Es una imagen de una tarde de primavera indefinida, quizá otoño, verano o invierno. Las estaciones no importaban en mi infancia canaria. Por algo las llamaron Islas Afortunadas. No es que jamás lloviera. Claro que hacía calor. Pero mi infancia canaria transcurre en primavera. Los veranos son peninsulares, como las tormentas. El resto del año no existe salvo por la Navidad y, en Navidad, también era primavera. Así que es una imagen de cualquier tarde, de cualquier día del año, seguramente uno de colegio, en la que yo estoy dibujando en la mesa del salón cerca de donde mi madre sostiene una revista extranjera que traduce para mi padre en su máquina de escribir.
Lo mancháis todo.
Mi madre suelta la revista con una mano y con la otra alza un cigarrillo hasta su boca. Absorbe el aire filtrado. Puedo escuchar esa calada y cómo se consume el cigarrillo al otro lado de sus labios. Baja el brazo y suelta la ceniza con ligeros toques en el cenicero. Me fijo en que el mantel que protege la mesa tiene una quemadura circular de cigarro a medio camino entre mi madre y yo. Seguramente esta parte del recuerdo sea mentira, pero he visto esa quemadura en alguna tela similar, igual de blanca y esponjosa. Mi madre no es la única que protege así las mesas en la familia, ni la única que fuma en los ochenta. Suelta el tabaco y retoma la traducción.
Habéis ensuciado hasta el último rincón.
Escucho ahora el mecanismo de las teclas de la pequeña Olivetti martilleando el papel. Si tú conoces esas máquinas, o cualquier otra parecida, seguro que también lo puedes escuchar. Puedes oír cómo se forman las palabras, los espacios; un clank por cada mayúscula, el ding del fin de línea seguido de un largo zip de retorno y, solo cuando terminas, el salto al vacío del cambio de página.
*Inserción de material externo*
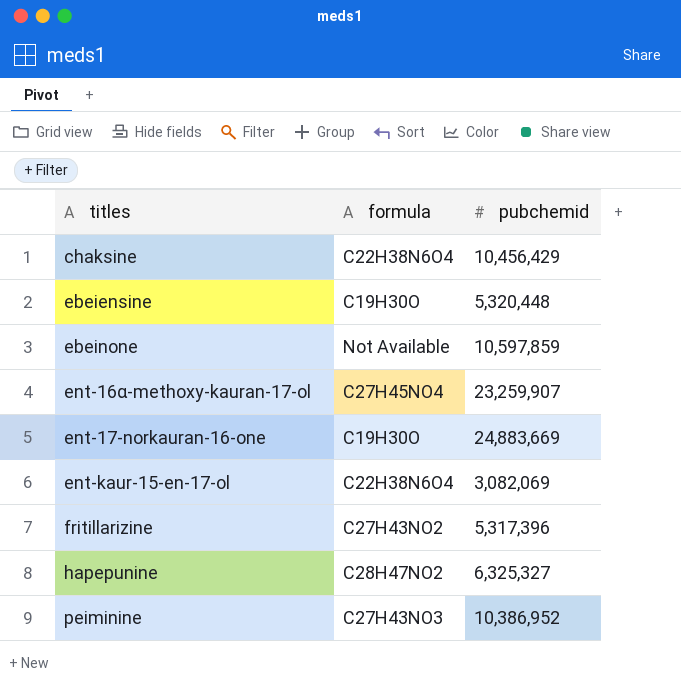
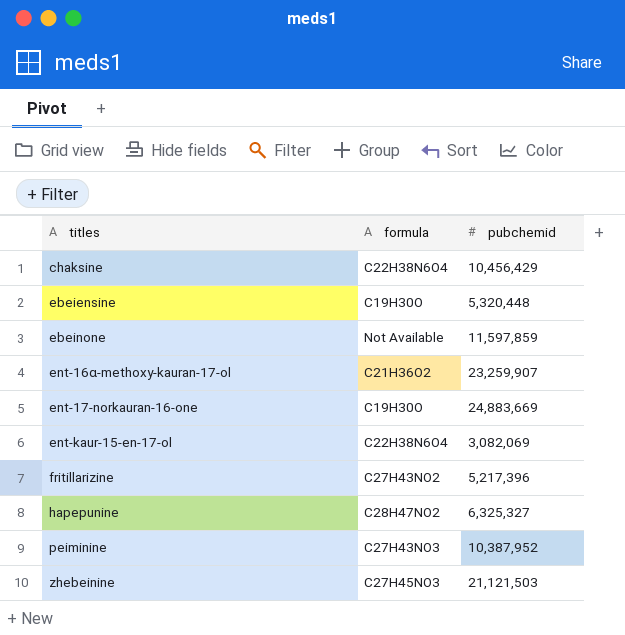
ebeinone | pubchemid: 10,597,859 -> 11,597,859
ent-16α-methoxy-kauran-17-ol | formula: C27H45NO4 -> C21H36O2
fritillarizine | pubchemid: 5,317,396 -> 5,217,396
peiminine | pubchemid: 10,386,952 -> 10,387,952
row zhebeinine: none -> C27H45NO3 | 21,121,503

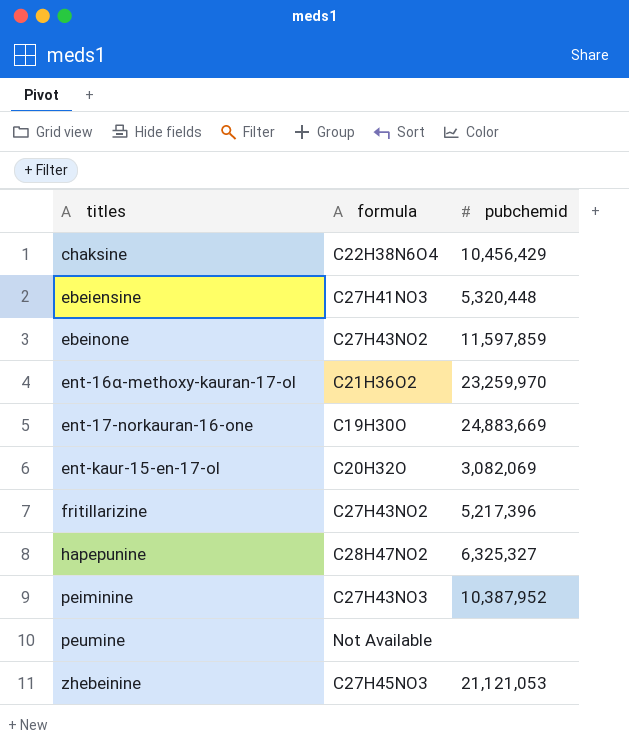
ebeiensine | formula: C19H30O -> C27H41NO3
ebeinone | formula: Not Available -> C27H43NO2
ent-16α-methoxy-kauran-17-ol | pubchemid: 23,259,907 -> 23,259,970
ent-kaur-15-en-17-ol | formula: C22H38N6O4 -> C20H32O
row peumine: none -> Not Available | none
zhebeinine | pubchemid: 21,121,503 -> 21,121,053

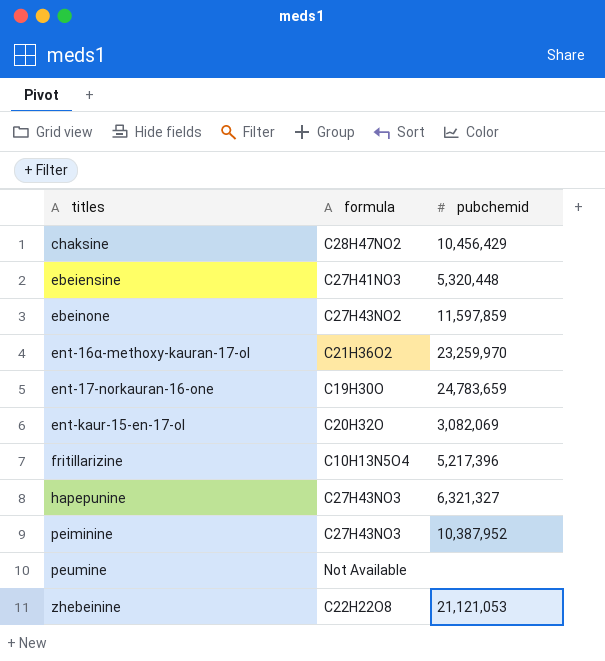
chaksine | formula: C22H38N6O4 -> C28H47NO2
ent-17-norkauran-16-one | pubchemid: 24,883,669 -> 24,783,659
fritillarizine | formula: C27H43NO2 -> C10H13N5O4
hapepunine | formula: C28H47NO2 -> C27H43NO3
hapepunine | pubchemid: 6,325,327 -> 6,321,327
zhebeinine | formula: C27H45NO3 -> C22H22O8

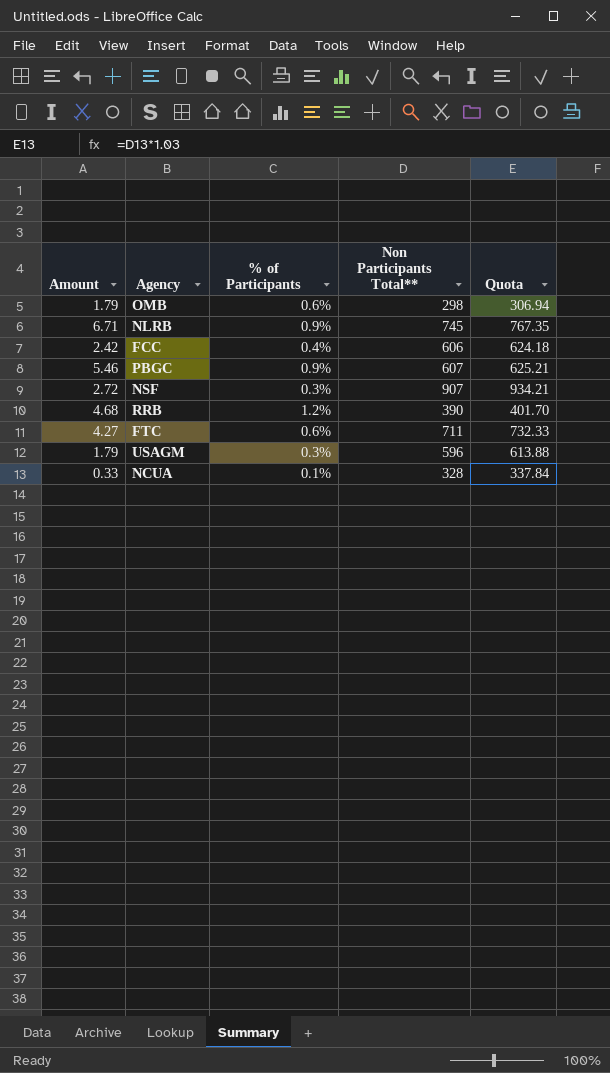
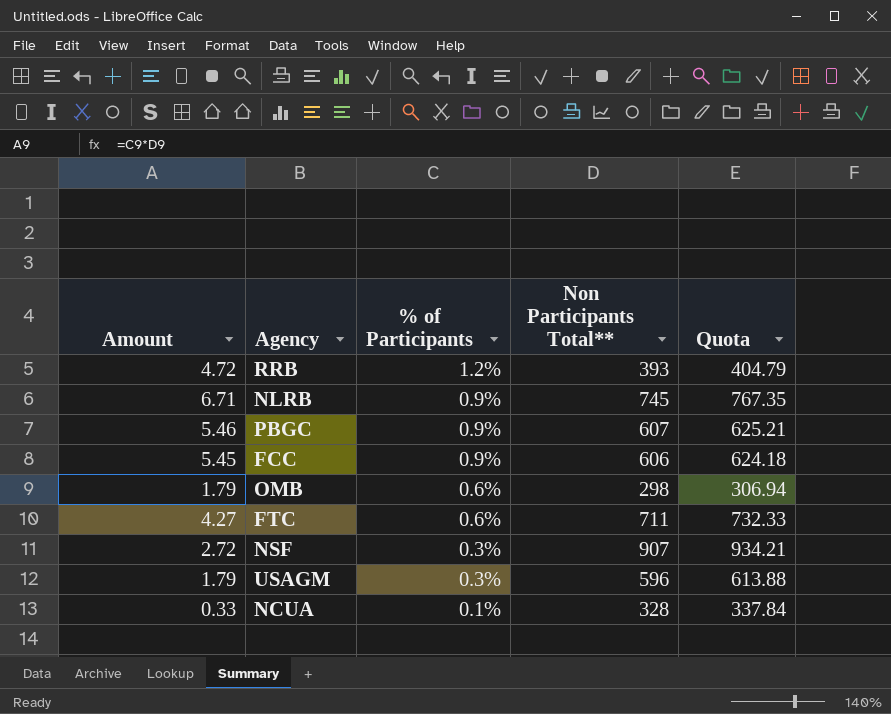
row order: none -> % of Participants descending
RRB | Amount: 4.68 -> 4.72
RRB | Non Participants Total**: 390 -> 393
RRB | Quota: 401.70 -> 404.79
FCC | Amount: 2.42 -> 5.45
FCC | % of Participants: 0.4% -> 0.9%

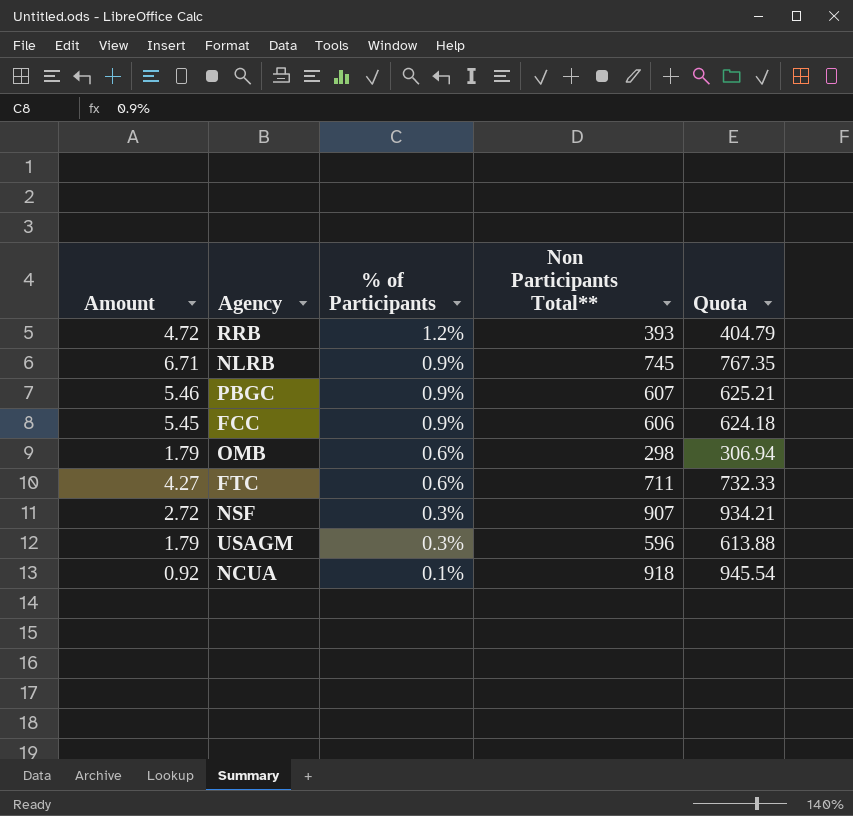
NCUA | Amount: 0.33 -> 0.92
NCUA | Non Participants Total**: 328 -> 918
NCUA | Quota: 337.84 -> 945.54

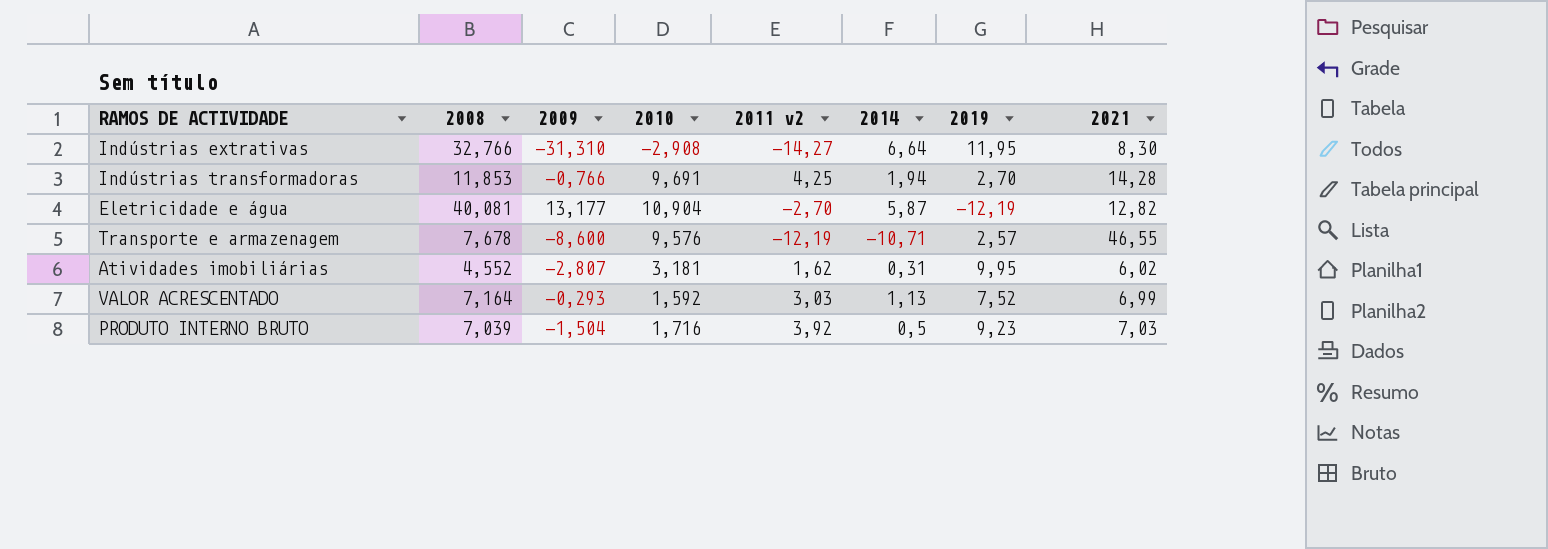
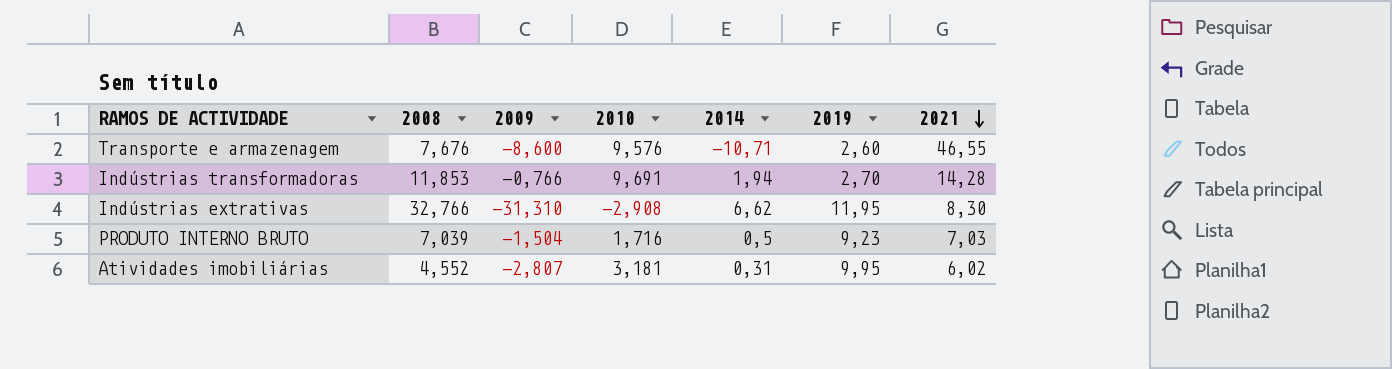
row order: none -> 2021 descending
column 2011 v2 | position: 5 -> none
row Eletricidade e água: 40,081 | 13,177 | 10,904 | -2,70 | 5,87 | -12,19 | 12,82 -> none
row VALOR ACRESCENTADO: 7,164 | -0,293 | 1,592 | 3,03 | 1,13 | 7,52 | 6,99 -> none
Transporte e armazenagem | 2008: 7,678 -> 7,676
Transporte e armazenagem | 2019: 2,57 -> 2,60
Indústrias extrativas | 2014: 6,64 -> 6,62

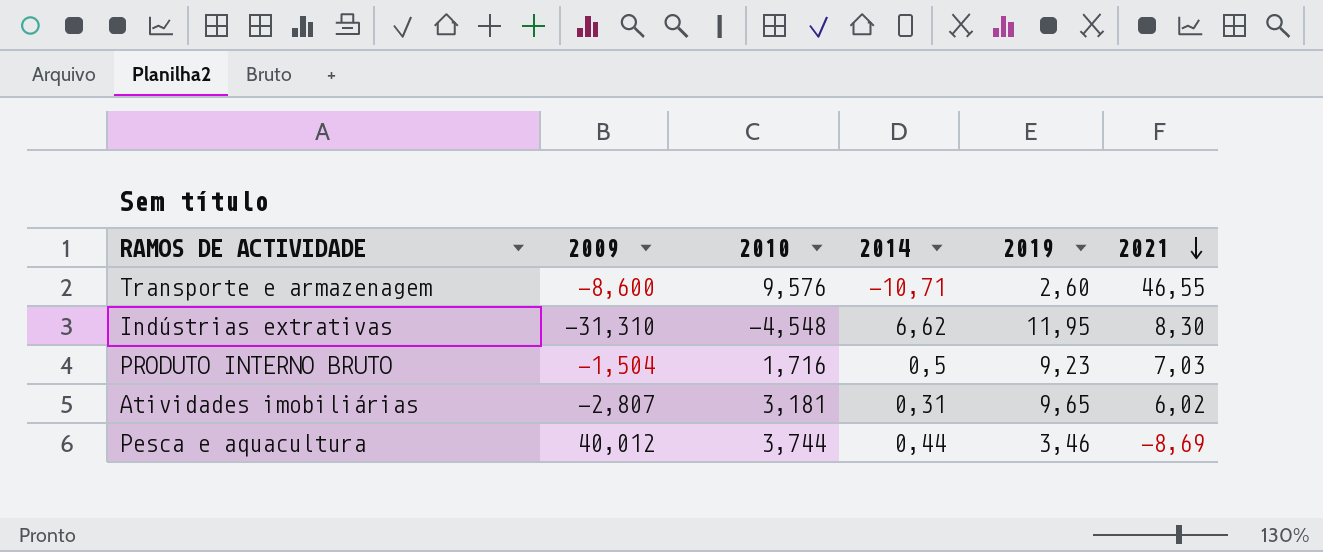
column 2008 | position: 2 -> none
row Indústrias transformadoras: 11,853 | -0,766 | 9,691 | 1,94 | 2,70 | 14,28 -> none
Indústrias extrativas | 2010: -2,908 -> -4,548
Atividades imobiliárias | 2019: 9,95 -> 9,65
row Pesca e aquacultura: none -> 40,012 | 3,744 | 0,44 | 3,46 | -8,69

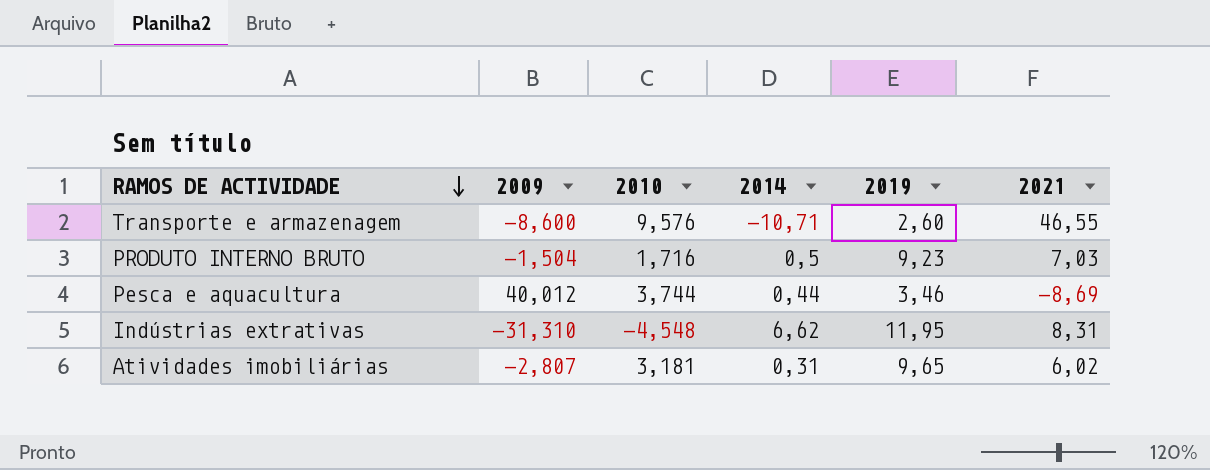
row order: 2021 descending -> RAMOS DE ACTIVIDADE descending
Indústrias extrativas | 2021: 8,30 -> 8,31

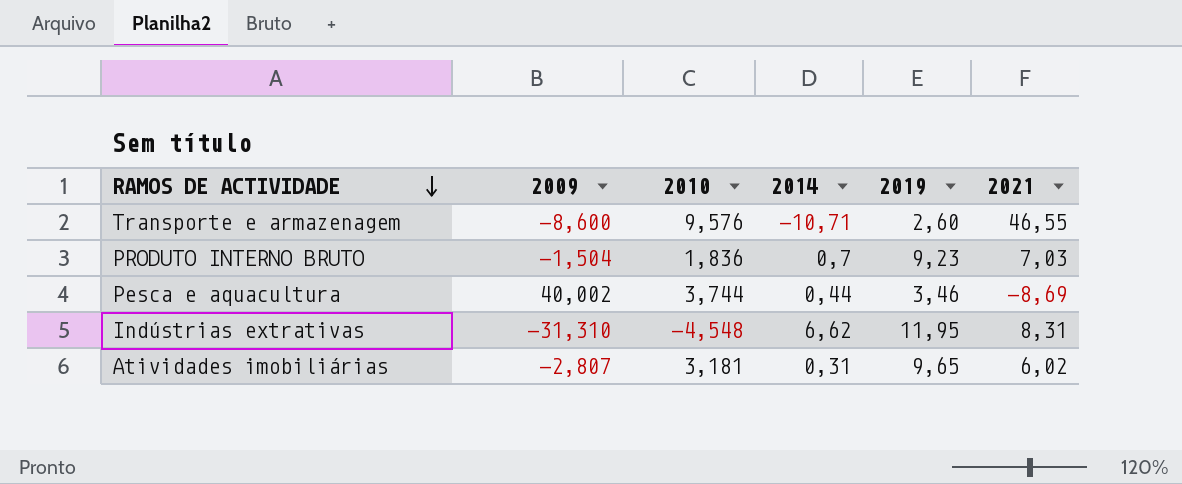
PRODUTO INTERNO BRUTO | 2010: 1,716 -> 1,836
PRODUTO INTERNO BRUTO | 2014: 0,5 -> 0,7
Pesca e aquacultura | 2009: 40,012 -> 40,002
En repetición constante, hasta el final del texto. Si quieres, puedo dejarte a solas un rato con ese traqueteo, para mí, al menos, es tranquilizador. Descuida, a ti no te incluyo en mi protesta. Salvo que te identifiques tú.
A alguno de vosotros se os ocurrió un día, nefasto a la postre para mí, que recuperar esa imagen bohemia de las Olivetti portátiles era lo más. Que qué recuerdos traería, que quién no la asociaría con la cultura, el virtuosismo, con escribir. Y la repetisteis hasta la saciedad. Llenasteis internet de esas imágenes. Ilustrasteis todos vuestros artículos sobre escritura y escritores. Sobre equipos de trabajo. Sobre cualquier cosa por adornar. Porque era moderna. Porque era antigua. Porque era bonita. Llamativa. Vintage.
La manoseasteis. Pusisteis vuestros dedazos sobre mi recuerdo como el niño que agarra una fotografía con sus huellas húmedas, sucias y la señala; las marca, las deja brillando sobre mi imagen mate, más vivas que sus propios colores. Gastasteis mi recuerdo haciéndolo universal. Ahora cuando escribo sobre él (no es la primera vez, seguramente no será la última y siempre lo reconoceréis) parece de conveniencia, falso. Impostado por esa máquina de la que seguro pensáis que nunca estuvo ahí, que está metida solo para visualizarla porque nadie, nadie en su sano juicio, traduciría artículos pasándolos a máquina para que solo una persona los pudiera leer. Nadie. Nadie lo haría. Y, quizá solo por eso, os lo tenéis que creer.
Nota de la autora: Quizá debería analizar mis propias neuras o cómo, sin ser consciente, repito patrones en relatos que se llevan años.